*TASK PROMPT*
Output the records precisely as they stand. Pictures are to be skipped.

*RECORDED INFORMATION*
▽
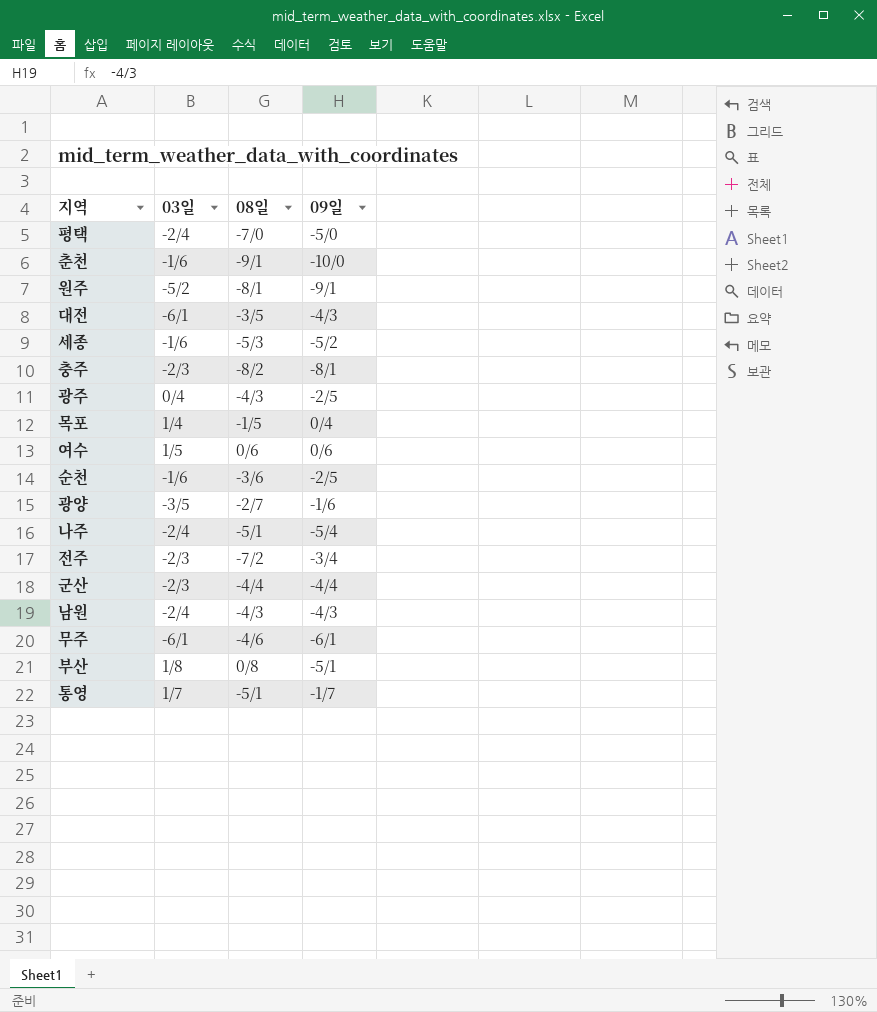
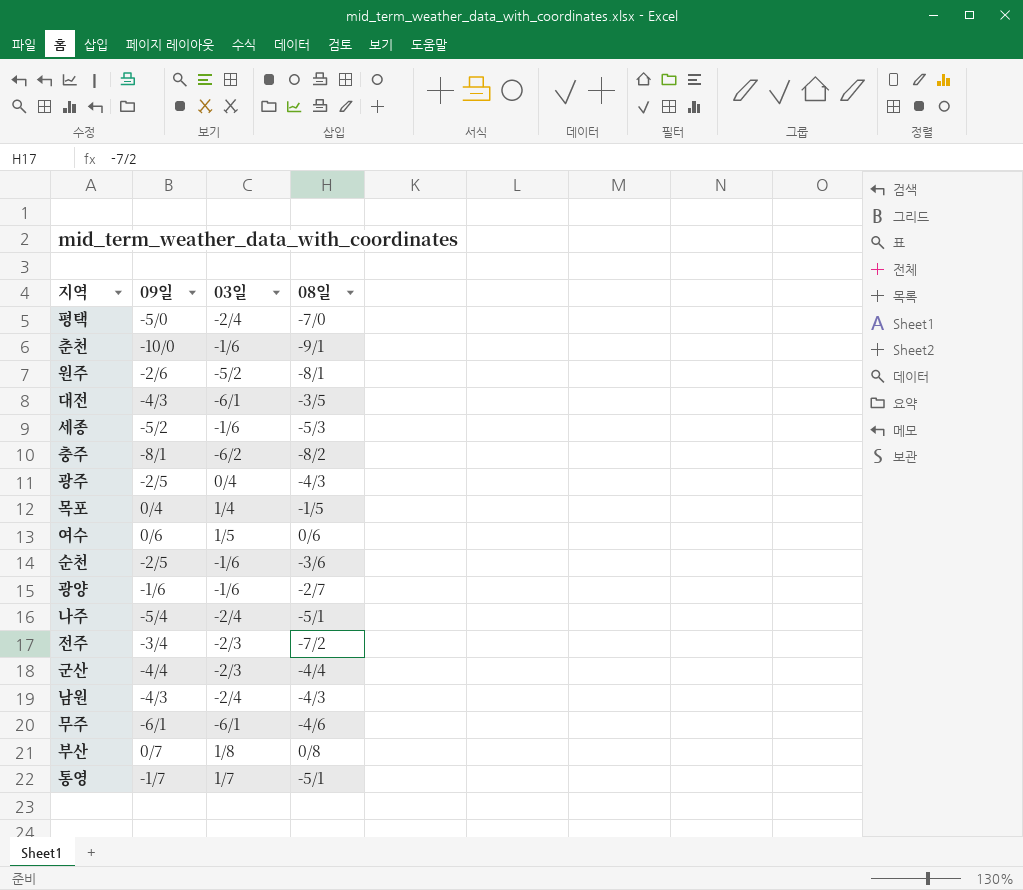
column 09일 | position: 4 -> 2
원주 | 09일: -9/1 -> -2/6
충주 | 03일: -2/3 -> -6/2
광양 | 03일: -3/5 -> -1/6
부산 | 09일: -5/1 -> 0/7

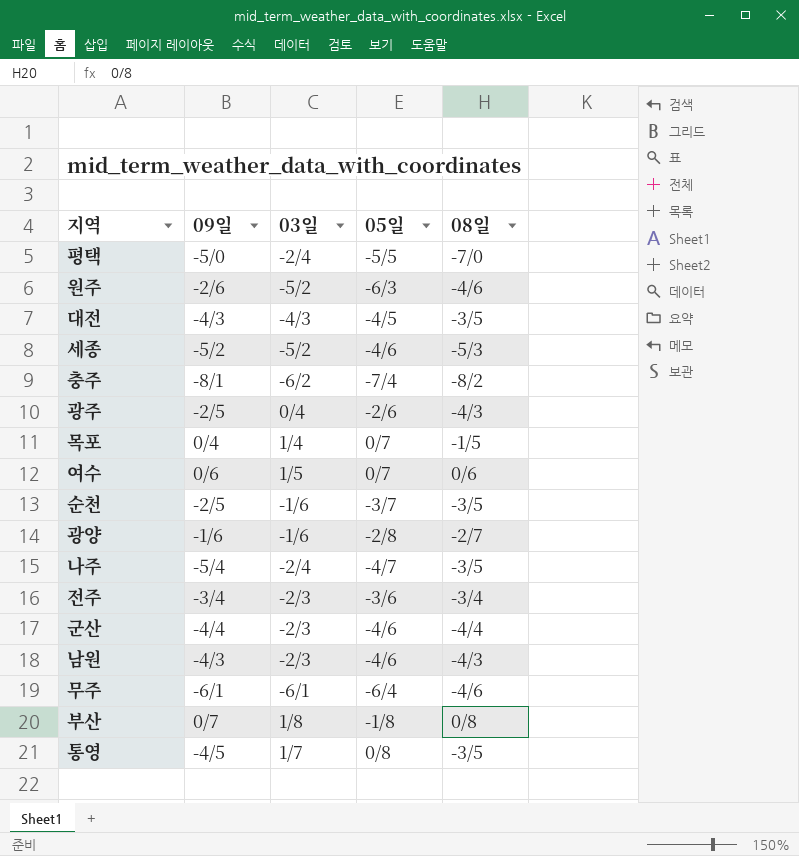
column 05일 | position: none -> 4
row 춘천: -10/0 | -1/6 | -9/1 -> none
원주 | 08일: -8/1 -> -4/6
대전 | 03일: -6/1 -> -4/3
세종 | 03일: -1/6 -> -5/2
순천 | 08일: -3/6 -> -3/5
나주 | 08일: -5/1 -> -3/5
전주 | 08일: -7/2 -> -3/4
남원 | 03일: -2/4 -> -2/3
통영 | 09일: -1/7 -> -4/5
통영 | 08일: -5/1 -> -3/5

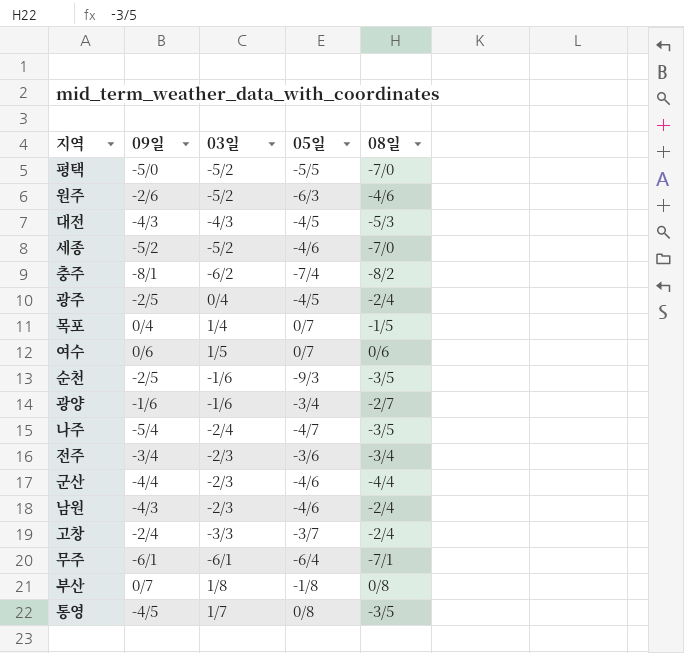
평택 | 03일: -2/4 -> -5/2
대전 | 08일: -3/5 -> -5/3
세종 | 08일: -5/3 -> -7/0
광주 | 05일: -2/6 -> -4/5
광주 | 08일: -4/3 -> -2/4
순천 | 05일: -3/7 -> -9/3
광양 | 05일: -2/8 -> -3/4
남원 | 08일: -4/3 -> -2/4
row 고창: none -> -2/4 | -3/3 | -3/7 | -2/4
무주 | 08일: -4/6 -> -7/1

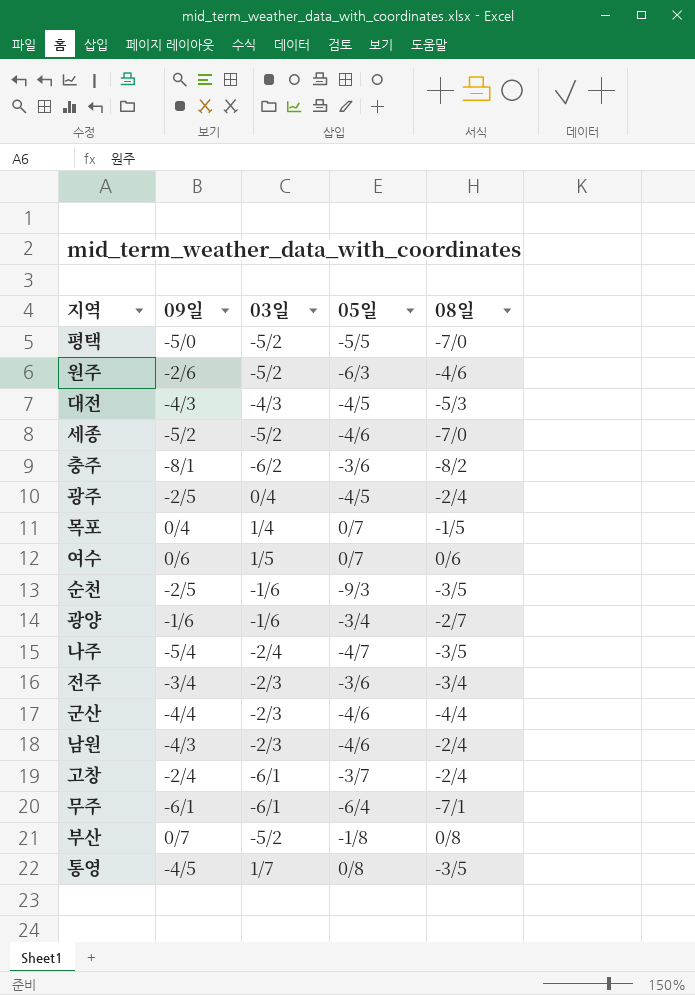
충주 | 05일: -7/4 -> -3/6
고창 | 03일: -3/3 -> -6/1
부산 | 03일: 1/8 -> -5/2

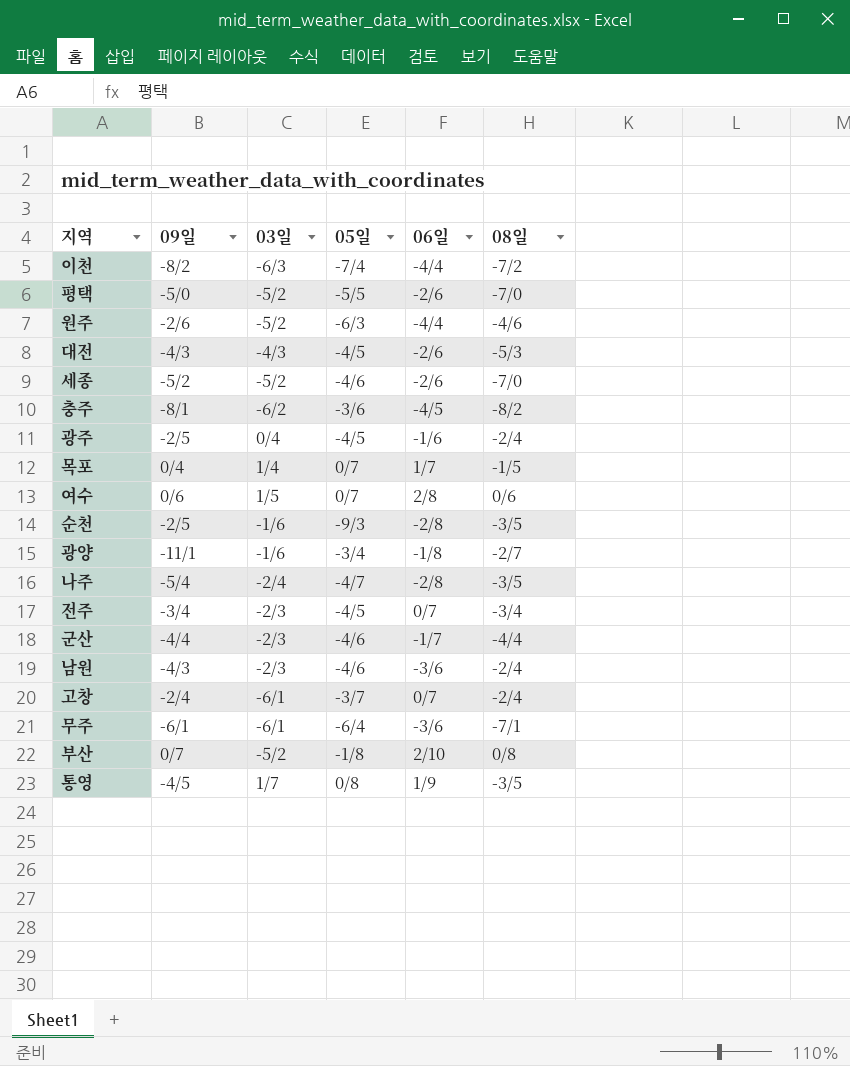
column 06일 | position: none -> 5
row 이천: none -> -8/2 | -6/3 | -7/4 | -4/4 | -7/2
광양 | 09일: -1/6 -> -11/1
전주 | 05일: -3/6 -> -4/5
△
*PROBLEM SOLUTION*
column 09일 | position: 4 -> 2
원주 | 09일: -9/1 -> -2/6
충주 | 03일: -2/3 -> -6/2
광양 | 03일: -3/5 -> -1/6
부산 | 09일: -5/1 -> 0/7

column 05일 | position: none -> 4
row 춘천: -10/0 | -1/6 | -9/1 -> none
원주 | 08일: -8/1 -> -4/6
대전 | 03일: -6/1 -> -4/3
세종 | 03일: -1/6 -> -5/2
순천 | 08일: -3/6 -> -3/5
나주 | 08일: -5/1 -> -3/5
전주 | 08일: -7/2 -> -3/4
남원 | 03일: -2/4 -> -2/3
통영 | 09일: -1/7 -> -4/5
통영 | 08일: -5/1 -> -3/5

평택 | 03일: -2/4 -> -5/2
대전 | 08일: -3/5 -> -5/3
세종 | 08일: -5/3 -> -7/0
광주 | 05일: -2/6 -> -4/5
광주 | 08일: -4/3 -> -2/4
순천 | 05일: -3/7 -> -9/3
광양 | 05일: -2/8 -> -3/4
남원 | 08일: -4/3 -> -2/4
row 고창: none -> -2/4 | -3/3 | -3/7 | -2/4
무주 | 08일: -4/6 -> -7/1

충주 | 05일: -7/4 -> -3/6
고창 | 03일: -3/3 -> -6/1
부산 | 03일: 1/8 -> -5/2

column 06일 | position: none -> 5
row 이천: none -> -8/2 | -6/3 | -7/4 | -4/4 | -7/2
광양 | 09일: -1/6 -> -11/1
전주 | 05일: -3/6 -> -4/5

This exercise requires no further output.